261 thoughts on “Is The “Workaround” Working? Fourth Court Enjoins Biden Vaccine Mandate”

  1. I got the first dose of Pfizer in April 2021. For various reasons I never got the second, but got a mild case of covid in July. Since then, my concerns about potential side effects of the vaccine have risen steadily. I no longer intend to get vaccinated again if I can possibly help it. But if it becomes a condition to fly on an airplane, or some other thing that I need badly, I’ll likely knuckle under. (I’m retired, so no job worries.)

    But given the moving target of “fully vaccinated,” I do fear that some day someone is going to insist that I get 2 or 3 jabs at once. This seems highly dangerous. Has any even considered that there have to be a fair number of folks like myself? And the longer we go on, the more of us there will be. I have friends who are “fully vaccinated” who after getting covid anyway, have decided not to get any more vaccines either.

    And then there are folks who got the first dose, had severe reactions, and were advised by their doctors to not get the rest. What of them?

    This situation is more nuanced than the debate would allow, and frankly a giant federal club beating folks into submission is not the way to handle it.

    Kim G
    Roma Sur, Mexico City

  2. When I worked at a bank, I was given training on how to spot elderly abuse, such as when an elderly person is coerced to sign documents.There is probably elderly abuse
    in the White House, and it would be easy to spot and identify, but everyone turns a blind eye to it. To speak up about it would imply that there are abusers to be held responsible, and that could get ugly.

  3. “The question is the legal authority to require others to be vaccinated”. Well, not actually.

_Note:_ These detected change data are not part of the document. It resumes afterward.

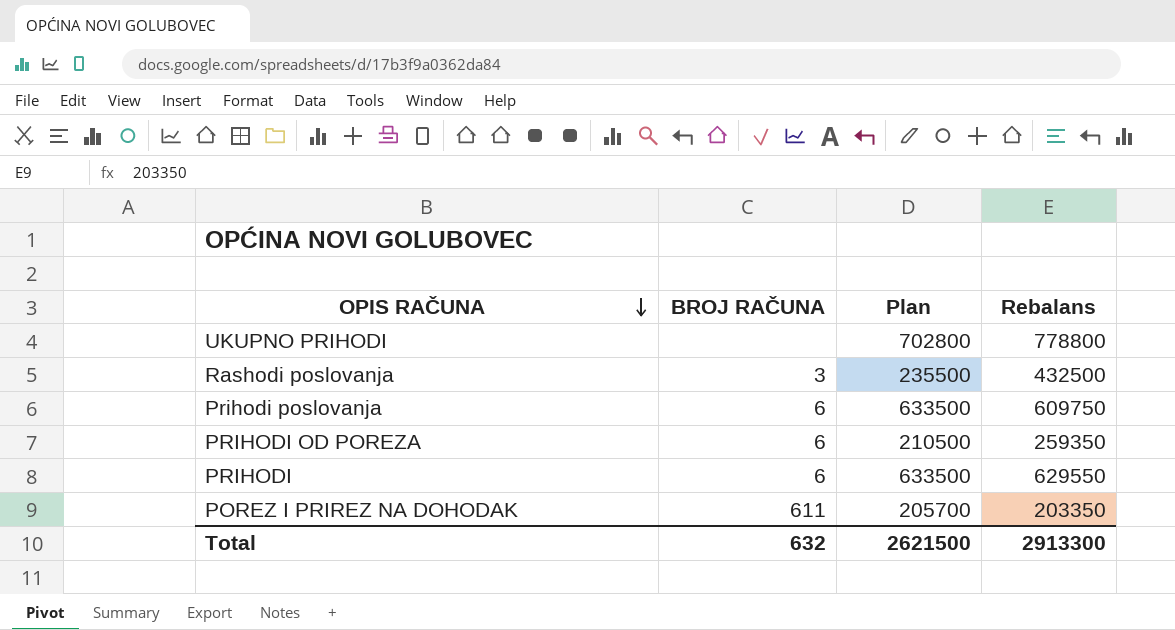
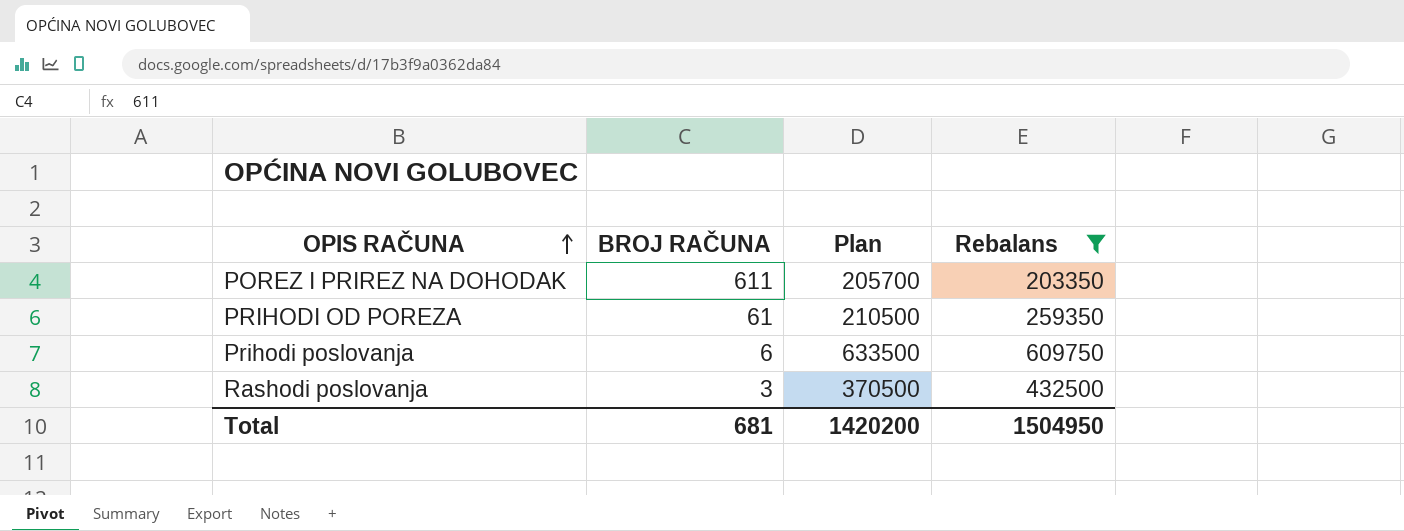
filter: none -> Rebalans <= 609750
row order: OPIS RAČUNA descending -> OPIS RAČUNA ascending
PRIHODI OD POREZA | BROJ RAČUNA: 6 -> 61
Rashodi poslovanja | Plan: 235500 -> 370500
Total | BROJ RAČUNA: 632 -> 681
Total | Plan: 2621500 -> 1420200
Total | Rebalans: 2913300 -> 1504950

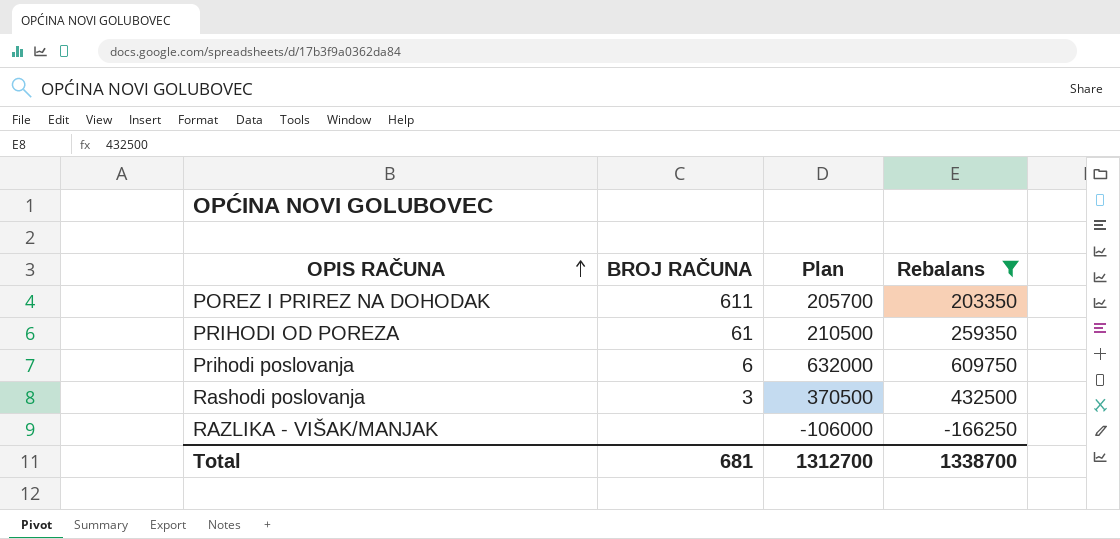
Prihodi poslovanja | Plan: 633500 -> 632000
row RAZLIKA - VIŠAK/MANJAK: none -> none | -106000 | -166250
Total | Plan: 1420200 -> 1312700
Total | Rebalans: 1504950 -> 1338700

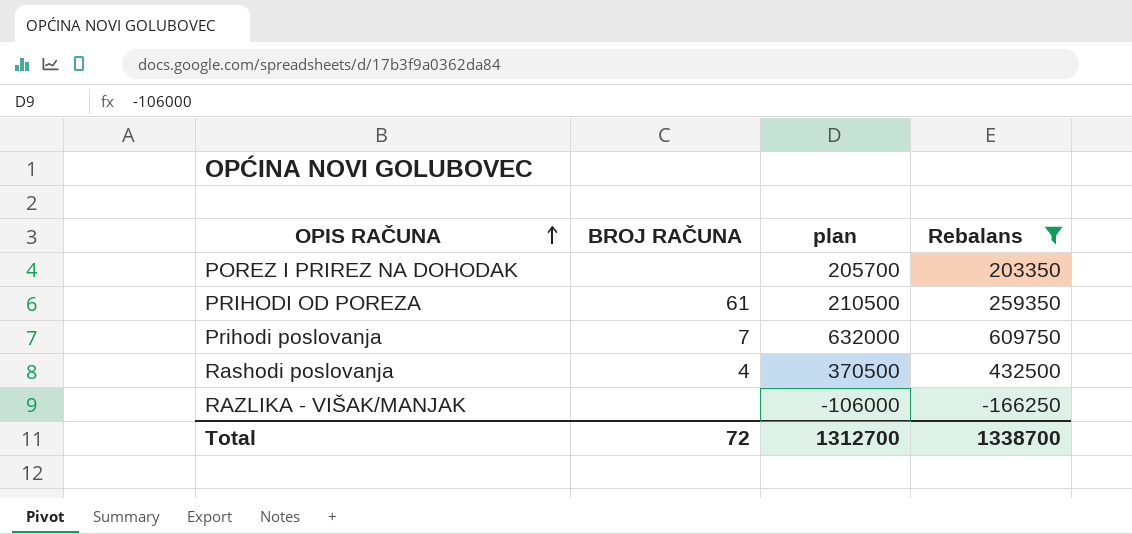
column name: Plan -> plan
POREZ I PRIREZ NA DOHODAK | BROJ RAČUNA: 611 -> none
Prihodi poslovanja | BROJ RAČUNA: 6 -> 7
Rashodi poslovanja | BROJ RAČUNA: 3 -> 4
Total | BROJ RAČUNA: 681 -> 72

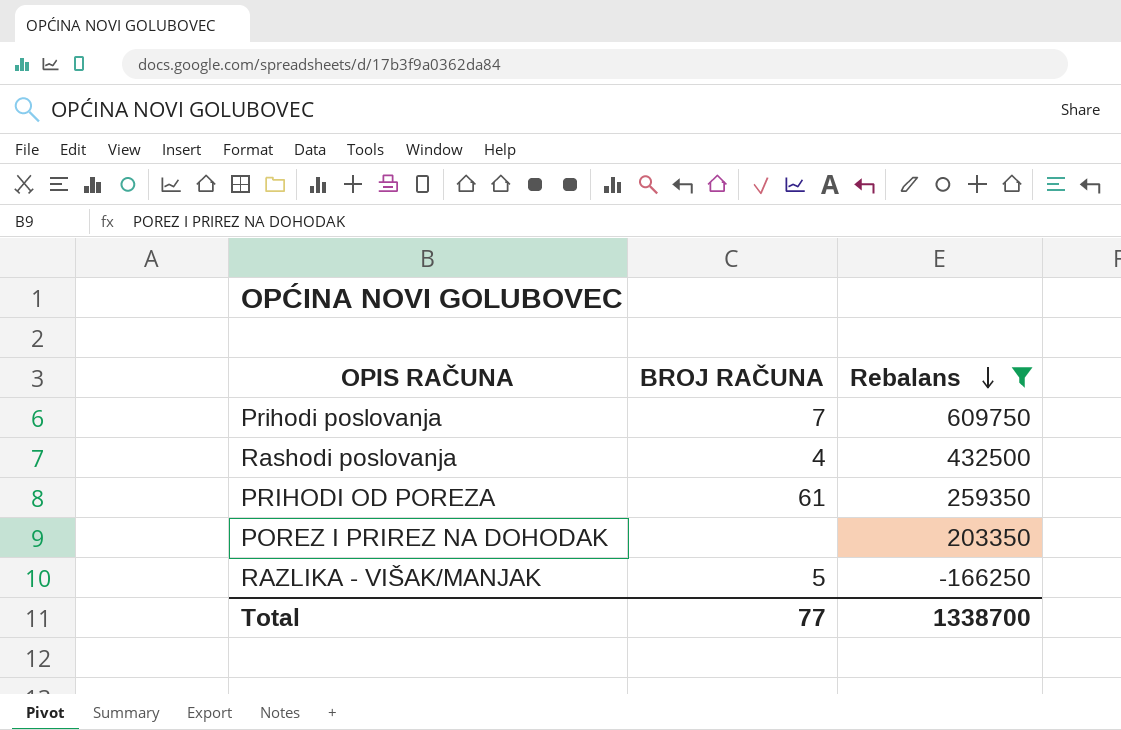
row order: OPIS RAČUNA ascending -> Rebalans descending
column plan | position: 3 -> none
RAZLIKA - VIŠAK/MANJAK | BROJ RAČUNA: none -> 5
Total | BROJ RAČUNA: 72 -> 77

The question is whether the state can compel the injection of genetic therapies which do not prevent transmission or infection (and so are not vaccinations), which have no long term studies of the effects of the technology, which have VAERS reports of thousands
    of deaths and hundreds of thousands of injuries, which are proven to lose their limited effectiveness in a matter of months, which have no acceptable animal studies ( and thus
    violate Nuremberg 3).They are being distributed under Emergency Use Authorization (EUA), as a federal court in Florida just confirmed. Under the EUA, compliance cannot be compelled. So the question is whether politically driven state agents can compel the injection of experimental agents which have demonstrated substantial risk and have proven substantially ineffective.

  4. By living in a free country that still exists as a free country, the pacifists in this country are benefiting from all of the wars since 1776 that were waged to keep it a free country.